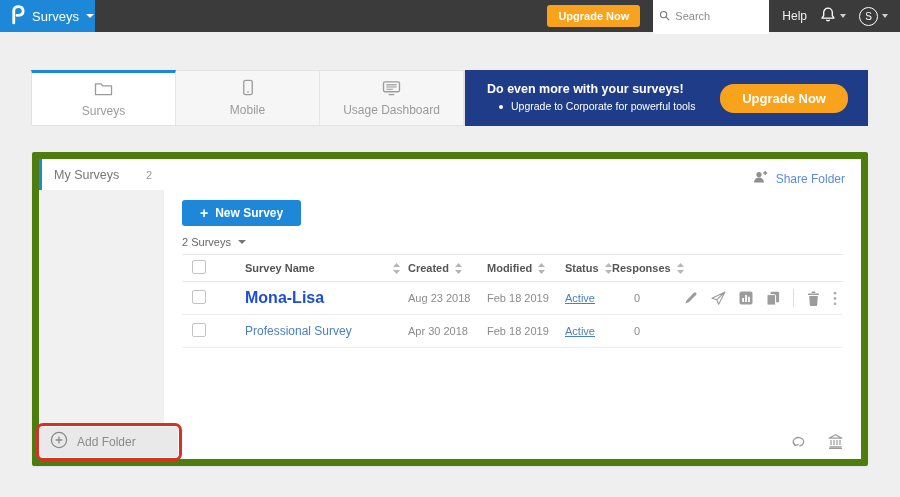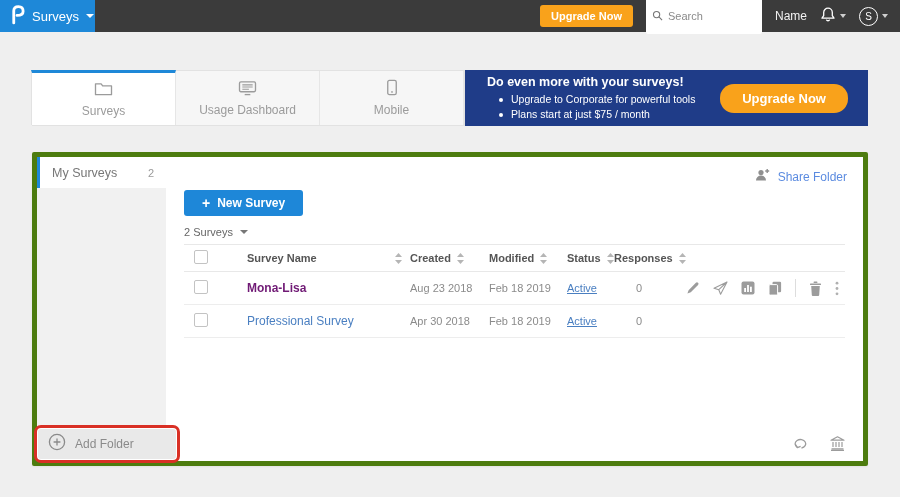--- a/index.html
+++ b/index.html
@@ -106,7 +106,7 @@
       </span>
       <input type="text" placeholder="Search" style="">
     </div>
-    <span class="help-link">Name</span>
+    <span class="help-link">Help</span>
     <div class="icon-group">
       <span>
         <svg width="16" height="17" viewBox="0 0 16 17" fill="none">

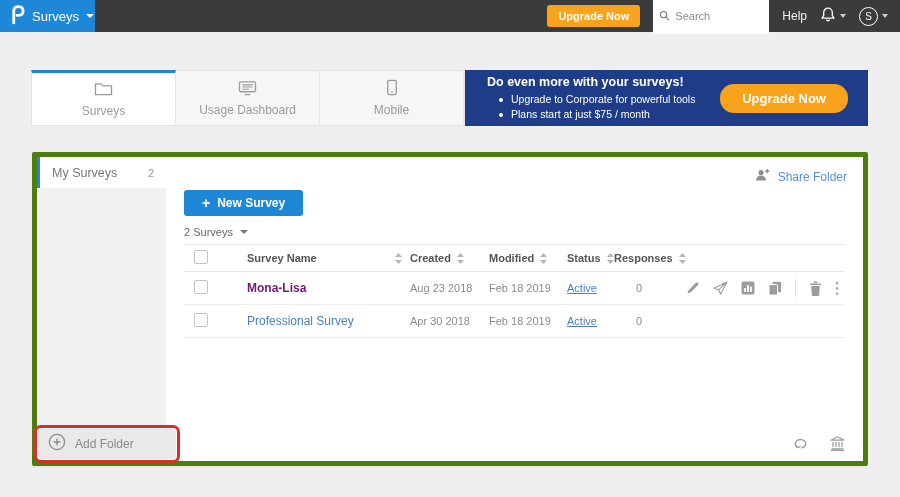--- a/index.html
+++ b/index.html
@@ -135,6 +135,15 @@
     </div>
     <div class="tab">
       <span>
+        <svg width="12" height="17" viewBox="0 0 12 18" fill="none">
+            <rect x="1.5" y="1.5" width="9" height="15" rx="1.8" stroke-width="1.4"></rect>
+            <circle cx="6" cy="13.7" r="0.9" fill="#9b9b9b" stroke="none"></circle>
+          </svg>
+      </span>
+      <span>Mobile</span>
+    </div>
+    <div class="tab">
+      <span>
         <svg width="19" height="16" viewBox="0 0 20 17" fill="none">
             <rect x="1.5" y="2" width="17" height="10.5" rx="1.5" stroke-width="1.4"></rect>
             <path d="M4.5 5.2 h11 M4.5 7.5 h11 M4.5 9.8 h7" stroke-width="1.2"></path>
@@ -142,15 +151,6 @@
           </svg>
       </span>
       <span>Usage Dashboard</span>
-    </div>
-    <div class="tab">
-      <span>
-        <svg width="12" height="17" viewBox="0 0 12 18" fill="none">
-            <rect x="1.5" y="1.5" width="9" height="15" rx="1.8" stroke-width="1.4"></rect>
-            <circle cx="6" cy="13.7" r="0.9" fill="#9b9b9b" stroke="none"></circle>
-          </svg>
-      </span>
-      <span>Mobile</span>
     </div>
   </div>
   <div class="banner">

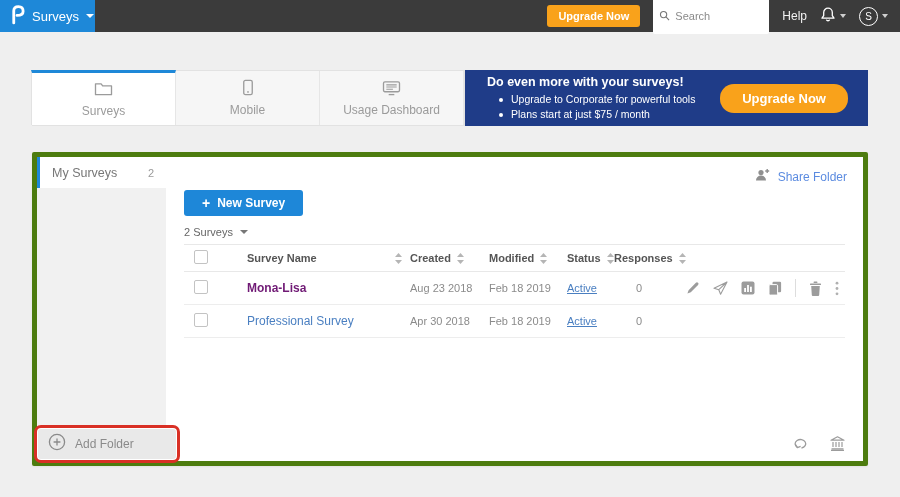--- a/index.html
+++ b/index.html
@@ -158,7 +158,6 @@
       <div class="banner-title">Do even more with your surveys!</div>
       <ul>
         <li>Upgrade to Corporate for powerful tools</li>
-        <li>Plans start at just $75 / month</li>
       </ul>
     </div>
     <button class="btn-upgrade-cta">Upgrade Now</button>

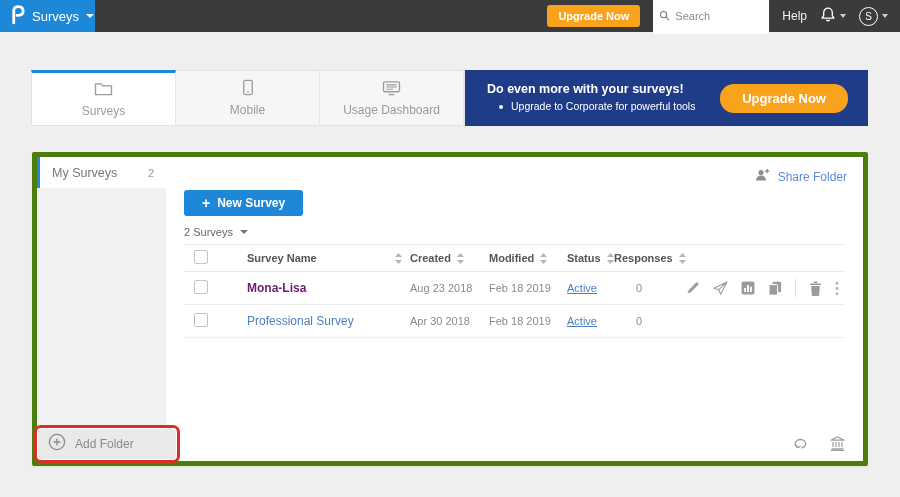--- a/index.html
+++ b/index.html
@@ -37,7 +37,7 @@
   .btn-upgrade-cta { background:#f9a21b; color:#fff; font-size:13px; font-weight:bold; border:none; border-radius:14px; padding:7px 22px; cursor:pointer; }
 
   
-  .card { position:absolute; left:32px; right:32px; top:152px; height:314px; background:#fff; border:5px solid #4d7c0f; border-radius:2px; box-shadow:0 1px 2px rgba(0,0,0,.05); display:flex; }
+  .card { position:absolute; left:32px; right:32px; top:152px; height:314px; background:#fff; border:7px solid #4d7c0f; border-radius:2px; box-shadow:0 1px 2px rgba(0,0,0,.05); display:flex; }
   .folder-col { width:140px; position:relative; display:flex; flex-direction:column; }
   .folder-head { height:31px; border-left:3px solid #1e88d8; display:flex; align-items:center; padding:0 12px 0 12px; cursor:pointer; }
   .folder-head-label { color:#777; font-size:12.5px; }

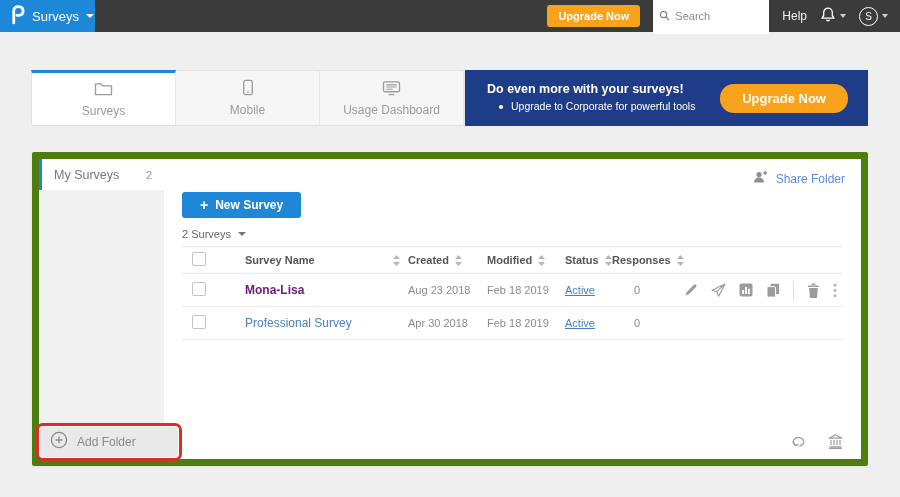--- a/index.html
+++ b/index.html
@@ -47,7 +47,7 @@
   .add-folder { width:138px; height:30px; background:#e9e9e9; border-radius:3px; display:flex; align-items:center; gap:9px; padding:0 10px; cursor:pointer; }
   .add-folder-label { color:#8a8a8a; font-size:12px; }
 
-  .main-col { flex:1; position:relative; padding:0 18px; }
+  .main-col { flex:1; position:relative; padding:8px 18px; }
   .share-folder { position:absolute; top:11px; right:16px; display:flex; align-items:center; gap:7px; cursor:pointer; }
   .share-folder-label { color:#5b8be0; font-size:12px; }
 

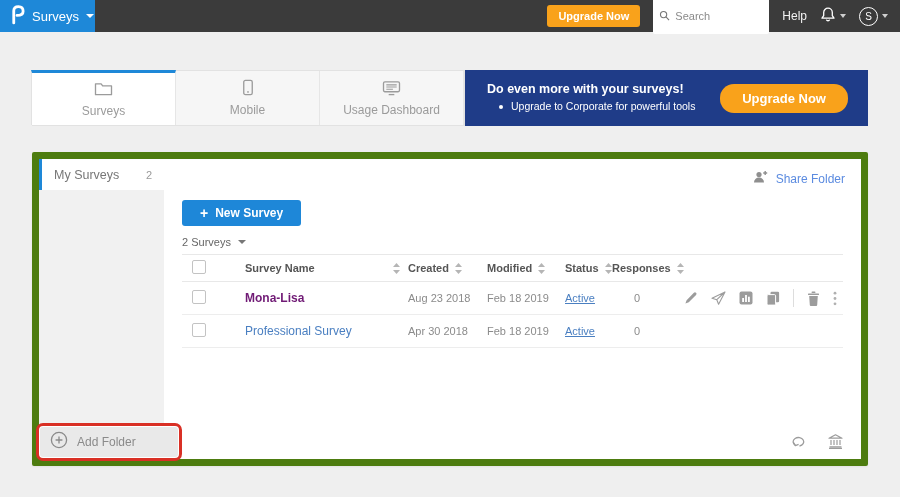--- a/index.html
+++ b/index.html
@@ -73,7 +73,7 @@
   .sort { margin-left:auto; margin-right:8px; cursor:pointer; display:inline-flex; }
   .sort.tight { margin-left:0; margin-right:0; }
   .cell-muted { color:#8b8b8b; }
-  .link-bold { color:#701a75; font-weight:bold; font-size:12px; text-decoration:none; cursor:pointer; }
+  .link-bold { color:#1d4ed8; font-weight:bold; font-size:16px; text-decoration:none; cursor:pointer; }
   .link { color:#4a7fc1; font-size:12px; text-decoration:none; cursor:pointer; }
   .status-active { color:#4a7fc1;text-decoration:underline; }
   input[type=checkbox] { appearance:none; -webkit-appearance:none; width:14px; height:14px; border:1px solid #c3c3c3; border-radius:2px; background:#fff; cursor:pointer; }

::::

What should come back is an exact copy of the lines above from the line with "height:31px; border-left:3px solid" to the line with "position:absolute; top:11px; right:16px;", both included, minus the pictures.

-- OUTPUT BELOW --
   .folder-head { height:31px; border-left:3px solid #1e88d8; display:flex; align-items:center; padding:0 12px 0 12px; cursor:pointer; }
   .folder-head-label { color:#777; font-size:12.5px; }

--- a/index.html
+++ b/index.html
@@ -47,7 +47,7 @@
   .add-folder { width:138px; height:30px; background:#e9e9e9; border-radius:3px; display:flex; align-items:center; gap:9px; padding:0 10px; cursor:pointer; }
   .add-folder-label { color:#8a8a8a; font-size:12px; }
 
-  .main-col { flex:1; position:relative; padding:0 18px; }
+  .main-col { flex:1; position:relative; padding:8px 18px; }
   .share-folder { position:absolute; top:11px; right:16px; display:flex; align-items:center; gap:7px; cursor:pointer; }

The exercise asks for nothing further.